On Sun, Nov 04, 2012 at 06:16:26PM +0100, Christian R??ner wrote:

> Would it technically possible to have a smtpd_to_lmtp_proxy option
> (or however it could be called), that would receive on smtpd and
> open a connection to its LMTP server, doing cleanup and Co. in
> memory and wait for the result of the LMTP server?

No. The two protocols have incompatible transaction models. LMTP
can accept a subset of the recipients of a message after "DATA",
while SMTP cannot. Some of the recipients can rejected and the
rest accepted. Or some can be temp-failed.

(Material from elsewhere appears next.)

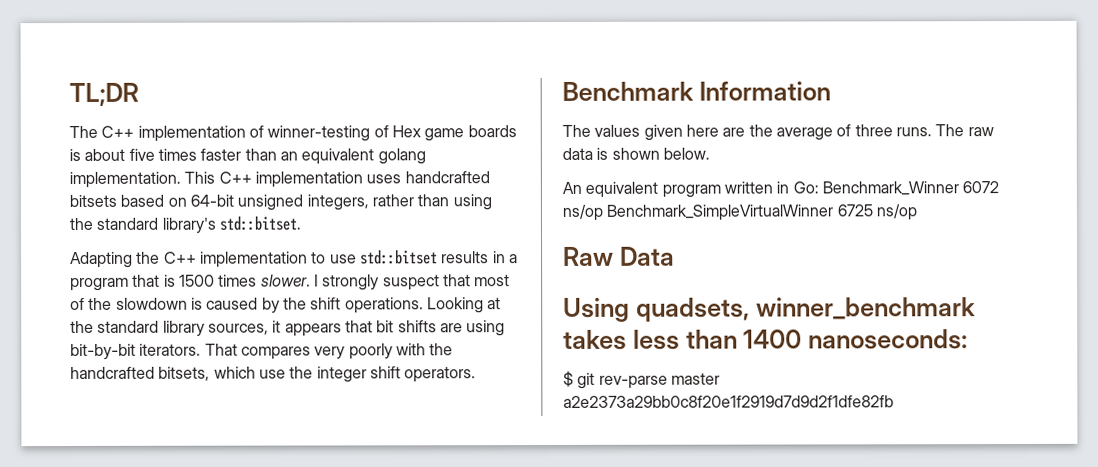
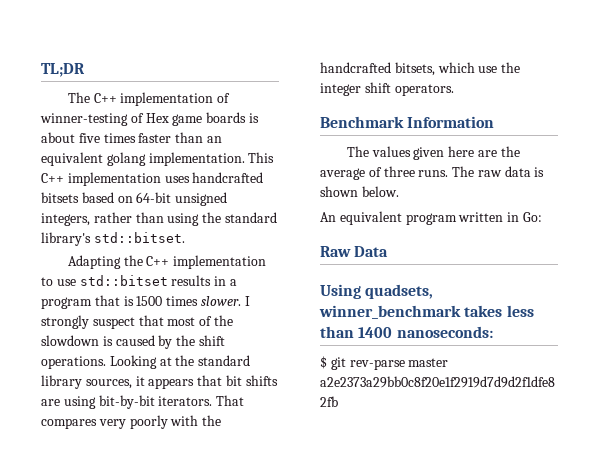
- An equivalent program written in Go: Benchmark_Winner 6072 ns/op Benchmark_SimpleVirtualWinner 6725 ns/op
+ An equivalent program written in Go:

Therefore the SMTP-to-LMTP proxy has to be willing to:

  - Send bounces for rejected recipients: this requires a queue

  - Retry tempfailed recipients: this requires a queue

One could image a proxy that only does this as necessary, while
avoiding queues for mail for which all deliveries give the same
result for all recipients, but the complexity of this is not
appealing.

This also creates more extreme load spikes on the IMAP delivery
system which is more expensive than SMTP queue processing. With
Postfix between the sender and the IMAP server, the load is smoothed
out by the maximum concurrency of the LMTP transport, the Postfix
queue acts as a buffer between bursty clients and the IMAP server.

-- 
        Viktor.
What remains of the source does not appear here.